Data for processing:
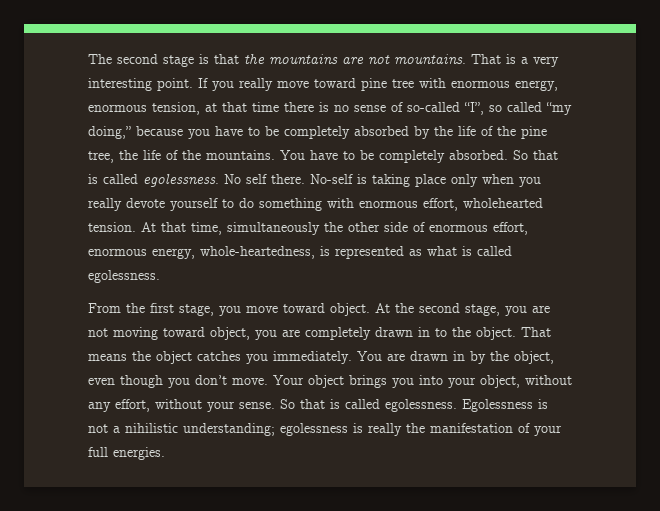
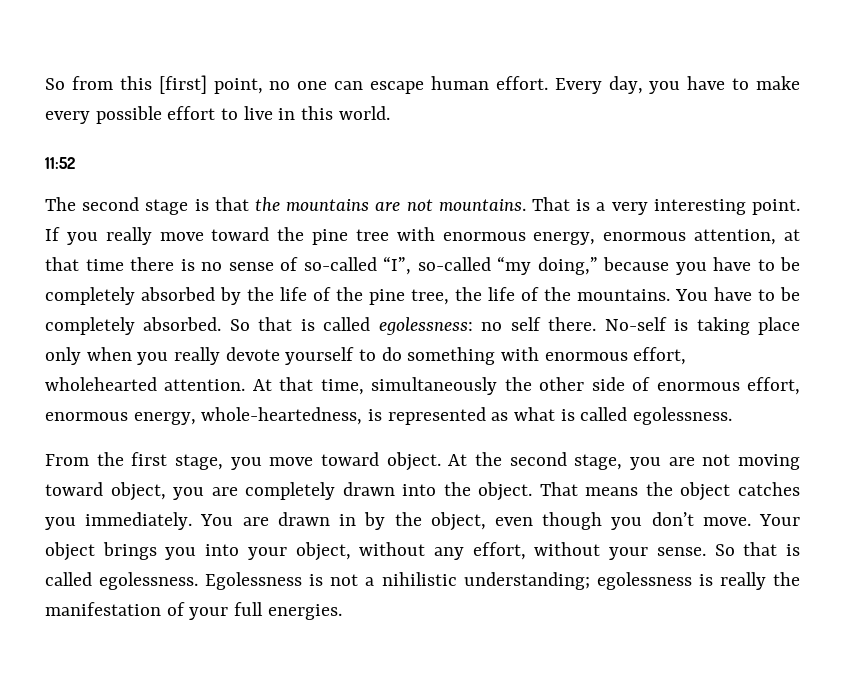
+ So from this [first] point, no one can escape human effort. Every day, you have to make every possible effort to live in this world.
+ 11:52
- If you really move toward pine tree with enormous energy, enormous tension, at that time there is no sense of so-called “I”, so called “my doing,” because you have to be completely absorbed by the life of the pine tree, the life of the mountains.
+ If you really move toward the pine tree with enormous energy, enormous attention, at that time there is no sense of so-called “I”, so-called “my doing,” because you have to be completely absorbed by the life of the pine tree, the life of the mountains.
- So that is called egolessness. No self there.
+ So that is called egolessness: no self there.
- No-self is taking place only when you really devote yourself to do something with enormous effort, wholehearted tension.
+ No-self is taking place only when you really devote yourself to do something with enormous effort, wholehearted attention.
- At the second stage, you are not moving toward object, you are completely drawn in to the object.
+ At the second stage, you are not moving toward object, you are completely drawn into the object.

Task directions: Since only the text is wanted, repeat all the records above exactly and omit the pictures.

Written answer:
+ So from this [first] point, no one can escape human effort. Every day, you have to make every possible effort to live in this world.
+ 11:52
- If you really move toward pine tree with enormous energy, enormous tension, at that time there is no sense of so-called “I”, so called “my doing,” because you have to be completely absorbed by the life of the pine tree, the life of the mountains.
+ If you really move toward the pine tree with enormous energy, enormous attention, at that time there is no sense of so-called “I”, so-called “my doing,” because you have to be completely absorbed by the life of the pine tree, the life of the mountains.
- So that is called egolessness. No self there.
+ So that is called egolessness: no self there.
- No-self is taking place only when you really devote yourself to do something with enormous effort, wholehearted tension.
+ No-self is taking place only when you really devote yourself to do something with enormous effort, wholehearted attention.
- At the second stage, you are not moving toward object, you are completely drawn in to the object.
+ At the second stage, you are not moving toward object, you are completely drawn into the object.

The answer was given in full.